It's being hailed by some in the media as the battle of the codes, but the push by the Australian Football League into the rugby league heartland of Sydney's western suburbs promises to be more complex, though no less interesting, a contest.
By 2012 the AFL's second Sydney team will be up and running, with the new Blacktown Olympic Park as its training and practice ground.
The former Essendon premiership coach Kevin Sheedy has been lined up, a chief executive and a board are to be announced next month and sponsors are lining up to get in at the ground level.
All that's needed are the fans.
It might take them a decade of hard work to build a team and a brand from the ground up but AFL managers are confident the membership of the Greater Western Sydney team will exceed that of the Swans, which is in the low 20,000s. And if last weekend's match between the Swans and Carlton was any indication of the potential level of support it can expect, then it is heading in the right direction.
Eighty per cent of the almost 10,000 people who turned up to see the game - the first AFL match played at the ground - were drawn from the neighbouring catchment area. Perhaps as many as two-thirds of the spectators on Saturday night were Swans fans, which suggests the club has widened its footprint beyond its heartland of Sydney's eastern suburbs and north shore.
AFL managers don't discount the strength of league in Western Sydney, but they don't plan to go head-to-head with it. They'll take league supporters if they want to switch, but the main focus will be on getting people who have not signed up to any sporting club. Adjacent to the club's ground are two municipalities - the Hills District and Blacktown itself - that the AFL believes NRL clubs such as the Penrith Panthers and the Parramatta Eels have failed to tap into in any meaningful way. That's half a million people who don't have a major league team they can call their own.
''They haven't got an elite team that is based in their area that they can follow and see on TV and go to the games. They are unbranded, and as far as I can see, the north-western corridor of Sydney is open for business,'' the general manager of the AFL for NSW and ACT, Dale Holmes, says.
Much of future marketing will be directed at 5-to-12-year-olds to channel their pester power to get the family on board. The competition is not just league or soccer but Playstation, movies such as Avatar, the Aquarium or anything else that is competing for the family dollar.

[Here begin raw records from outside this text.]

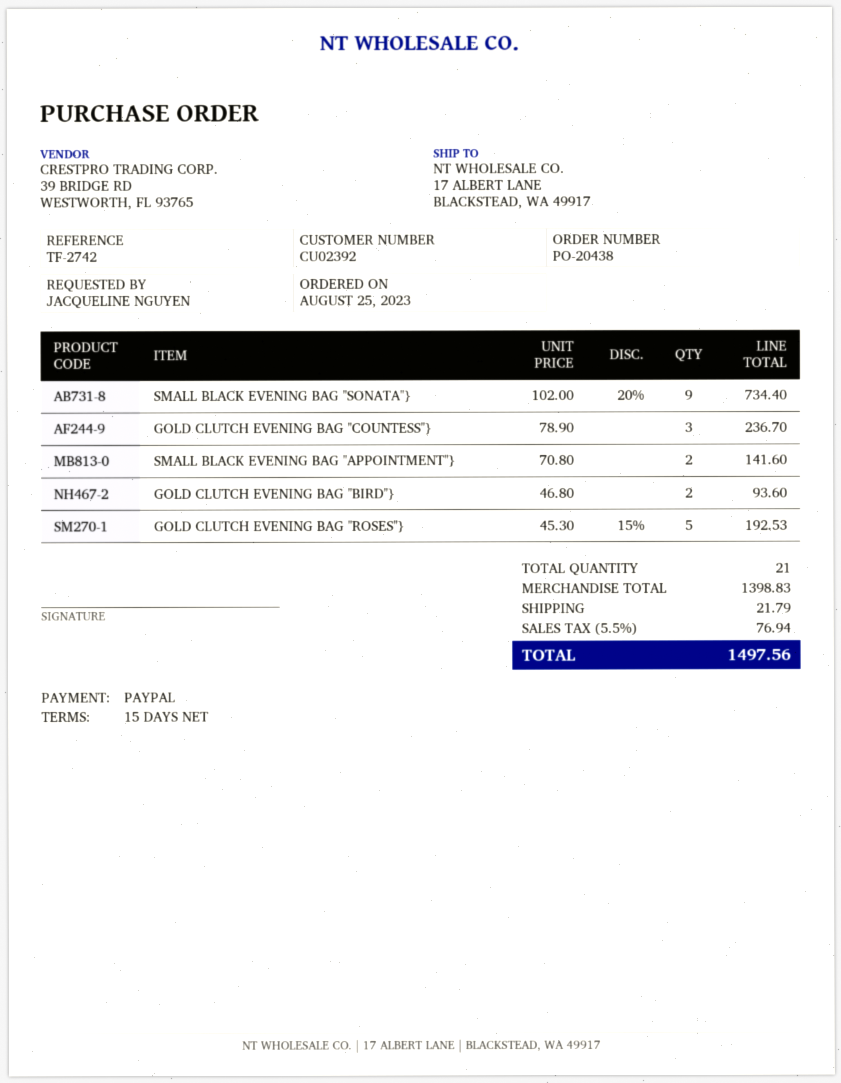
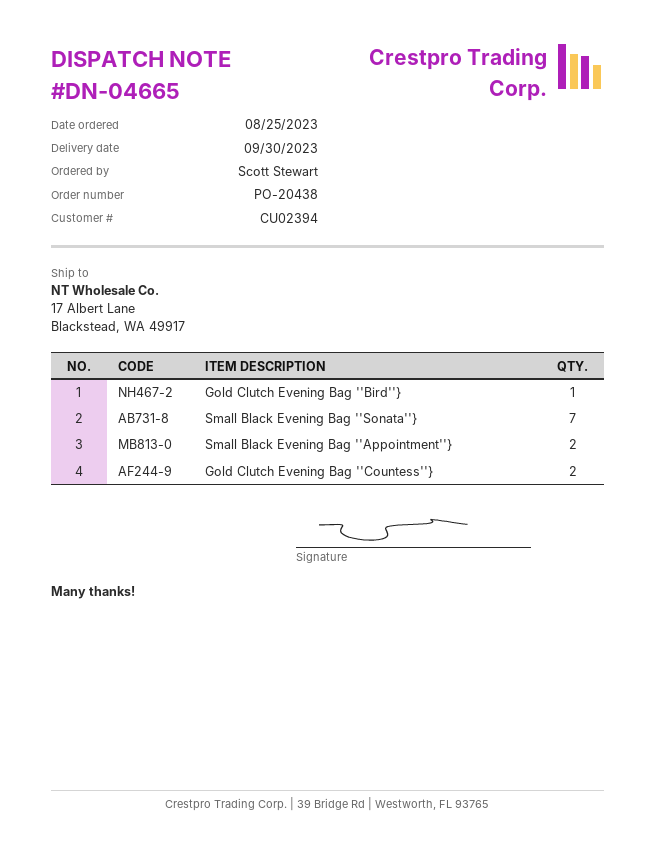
customer number: CU02392 -> CU02394
ordered by: JACQUELINE NGUYEN -> Scott Stewart
SMALL BLACK EVENING BAG ''SONATA''}: 9 -> 7
GOLD CLUTCH EVENING BAG ''COUNTESS''}: 3 -> 2
GOLD CLUTCH EVENING BAG ''BIRD''}: 2 -> 1
GOLD CLUTCH EVENING BAG ''ROSES''}: 5 -> none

Last weekend the AFL launched a competition asking locals to find a name for the team. It also made sure that those gathered at the event before the match were fully aware that the man often credited with creating the game we know today as Aussie rules was a local. Yes, Tom Wills was a New South Welshman, although he had to go to Victoria to get the game up and running. You could almost argue, as I am sure the AFL will, that football was well and truly coming home.